Ora tante altre realtà crypto si trovano coinvolte in procedure legali, alcune delle quali potrebbero proseguire per anni proprio come sta accadendo a Ripple. A prescindere dall’effettiva bontà del progetto, avere in corso una causa con una delle più potenti agenzie governative non è mai una buona cosa.
In modo indiretto, tutte le criptovalute incassano le conseguenze di incertezza, processi e battaglie con le istituzioni.
Che si tratti di Bitcoin, Ethereum o Cosmos, ciascun progetto è fatto di persone e necessita un seguito sempre più numeroso e solido per crescere e raggiungere obiettivi ambiziosi. Mentre chi già investe nel mondo crypto potrebbe ormai essere abituato, l’incertezza scoraggia molti nuovi potenziali partecipanti a questo settore. Perciò, la confusione che stiamo vivendo e i continui attacchi della SEC hanno conseguenze profonde.
Non dimentichiamoci poi di ciò che potrebbe accadere a uno specifico progetto se effettivamente dovesse perdere la causa e finire sotto le “grinfie” della SEC. Già immaginiamo le vendite di massa che potrebbero distruggerne le basi prima ancora di iniziare a uniformarsi alle disposizioni normative.
Il contesto sarebbe un po’ più morbido nel caso le regolamentazioni dovessero stabilire quali caratteristiche dovrebbe avere una criptovaluta per essere classificata come security. In questa casistica, i progetti avrebbero certamente modo di adeguarsi o modificarsi per tempo, evitando il peggio. Tuttavia, potrebbero comunque insorgere problemi.
La SEC non si rende quindi conto di quanto le sue recenti azioni abbiano conseguenze già concrete su un’industria innovativa e giovane come quella crypto. Oppure, la Commission lo sa bene e mantiene questo comportamento proprio per attaccare un settore che potrebbe crescere parecchio negli anni a venire, sfuggendo alla sua autorità.
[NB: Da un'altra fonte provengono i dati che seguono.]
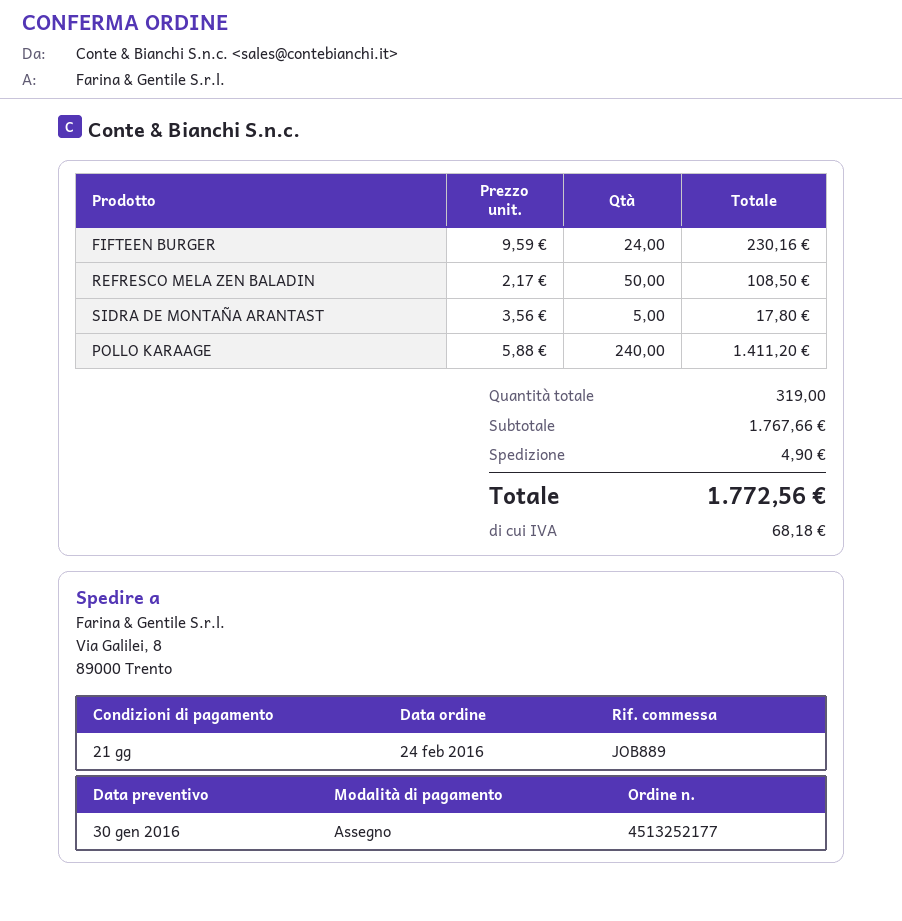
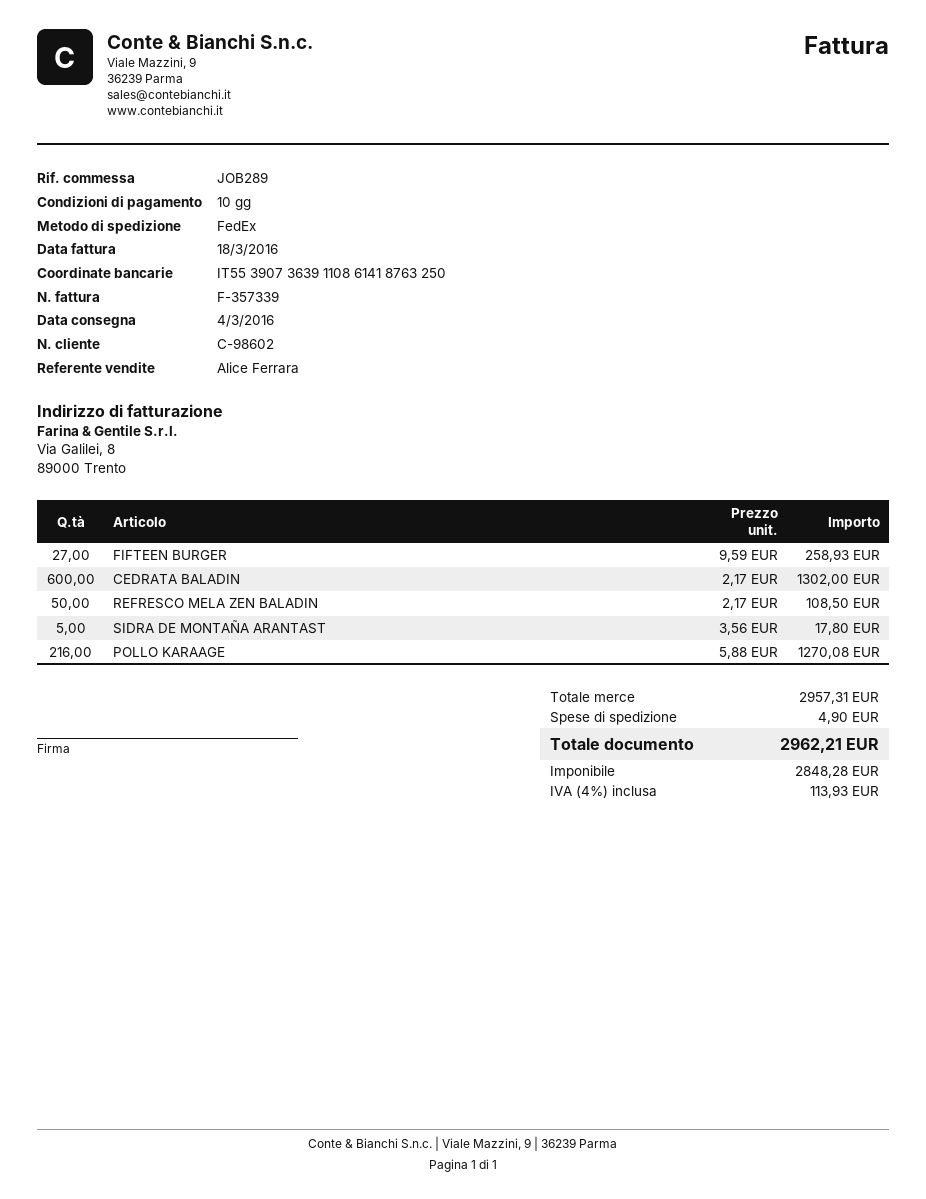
payment terms: 21 days -> 10 days
reference: JOB889 -> JOB289
FIFTEEN BURGER: 24 x 9.59 = 230.16 -> 27 x 9.59 = 258.93
POLLO KARAAGE: 240 x 5.88 = 1411.20 -> 216 x 5.88 = 1270.08
CEDRATA BALADIN: none -> 600 x 2.17 = 1302.00
subtotal: 1767.66 -> 2957.31
tax: 68.18 -> 113.93
total: 1772.56 -> 2962.21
"L'incertezza scoraggia i potenziali nuovi partecipanti al settore e sfiducia quelli già presenti"
Conclusioni su criptovalute e SEC
Lo scenario è tutto fuorché delineato e facile da analizzare. Ciò che è certo è il peggioramento del contesto che sta portando sempre più allo scontro tra le due fazioni: SEC da un lato, mondo crypto dall’altro. In questo senso, realtà come l’exchange Coinbase, che ha dato appuntamento alla SEC in tribunale, vengono viste come paladine dell’intero settore.
Come abbiamo detto poco sopra, a prescindere dai risultati le conseguenze sono al momento negative. L’incertezza sul futuro non fa altro che allontanare i potenziali nuovi investitori e generare malumori in coloro che già partecipano.
Tra i vari elementi indispensabili, un mercato (di qualsiasi tipo) necessita di uno scenario tranquillo e favorevole per lo sviluppo, proprio come un seme appena germogliato. Proseguendo con questa metafora, l’industria crypto è un boschetto di alberi ancora giovani e sottili, molto vulnerabili in caso di forte tempesta.
Chiudiamo però con una nota positiva: abbiamo già vissuto diversi eventi catastrofici e il settore è stato in grado di reggere, mostrando una resilienza fuori dal comune. Confidiamo quindi che anche “l’uragano SEC” possa passare senza lasciare particolare segno.